封承瑾自是没错过这些暗中的目光交汇,眸光一凝,道:“想说什么便说。”
这事詹越自然不敢提,但向福不同,他也算是封承瑾的长辈,有些话说出来不怕得罪。向福其实本不想这个时候提,但既然话头已经到了这儿,再拖着反倒不妥。
他转头示意詹越和向辛先退下,等书房里只剩下他与封承瑾两个人,他才缓缓开口:“王爷,其实有件事老奴想问问您。”
“向叔。”封承瑾转眸望着他,那双眼像是看透了什么,一字一顿道,“若你是想劝阻我,那便不必开口了。”
向福摇摇头说:“老奴并非想劝王爷,只是王爷这样做,到底是为了什么呢?王妃……不,如今应当是阮家二姑娘,她已经与我们王府无关,与王爷也该没关系了。”
封承瑾的脸色不大好看,他沉着眼道:“只要本王没在和离书上签字,那她就还是我肃王的王妃。”
“王爷这又是何必,当初让她离开上沛院的可是王爷自己。”
“我只是让她离开上沛院,何时要与她和离?”封承瑾嗓音低沉,语气中也带了点不满,“她以为留下一纸和离书就可以完完全全与本王撇清关系吗?”
“王爷真觉得阮姑娘是靠那和离书与您撇清关系的吗?”
有些话憋在向福心里很久,眼下是不得不说,“老奴并不以为此,反倒觉得阮姑娘是靠着那一碗落子药与王爷撇清关系的。

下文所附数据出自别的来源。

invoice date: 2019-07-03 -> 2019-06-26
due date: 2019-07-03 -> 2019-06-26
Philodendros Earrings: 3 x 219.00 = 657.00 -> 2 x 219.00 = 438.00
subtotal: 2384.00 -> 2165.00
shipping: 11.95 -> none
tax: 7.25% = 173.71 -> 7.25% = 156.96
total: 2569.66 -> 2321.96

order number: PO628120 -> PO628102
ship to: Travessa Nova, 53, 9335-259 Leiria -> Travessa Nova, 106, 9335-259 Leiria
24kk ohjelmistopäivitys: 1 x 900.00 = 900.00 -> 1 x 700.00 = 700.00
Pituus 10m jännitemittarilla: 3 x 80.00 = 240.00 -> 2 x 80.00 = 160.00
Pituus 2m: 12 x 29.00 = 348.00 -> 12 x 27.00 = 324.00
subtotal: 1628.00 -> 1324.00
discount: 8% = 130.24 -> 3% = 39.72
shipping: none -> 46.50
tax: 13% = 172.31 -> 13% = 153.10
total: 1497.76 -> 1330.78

”
落子药三字一出,封承瑾的面色瞬间一白。
有些事,他即使刻意去忽略也仍旧存在,曾经说出的恶言,做出的错事,不会因为他的逃避而渐渐远去,相反,这些记忆会深深扎根在他内心深处,一旦被人触及,所带出的疼便累及全身。
而他的这点疼,与阮瑶失去孩子的那些痛苦相比又是何等的微末。
向福看着封承瑾难言的神情心里虽也觉得无奈,但还是继续说了下去。
他问道:“王爷,这段时日你尝尝久坐在书案前,反复看这些纸张,这上面应当是您失忆时和阮姑娘一起留下的吧。王爷这样做到底是因为什么?愧疚,还是……爱?”
明明是羽毛一般轻盈的字眼却像是一柄重锤狠狠地砸在了封承瑾的胸口。
愧疚?
若他心里愧疚,他可以给阮瑶送医送药,甚至将和离书签下,满足她彻底离开的心愿。但他没有,他不仅没有签下和离书,甚至还整日整夜,不眠不休地反复品味这屋子里唯一与她有关的东西。
可既然不是愧疚,那么这是……爱吗?
封承瑾靠在椅背上,眼皮重重落下,似乎只有阖眼时的黑暗才能让他看清自己的内心。
但爱这种事若真的能轻易想明白,世间又怎么会有那么多痴男怨女。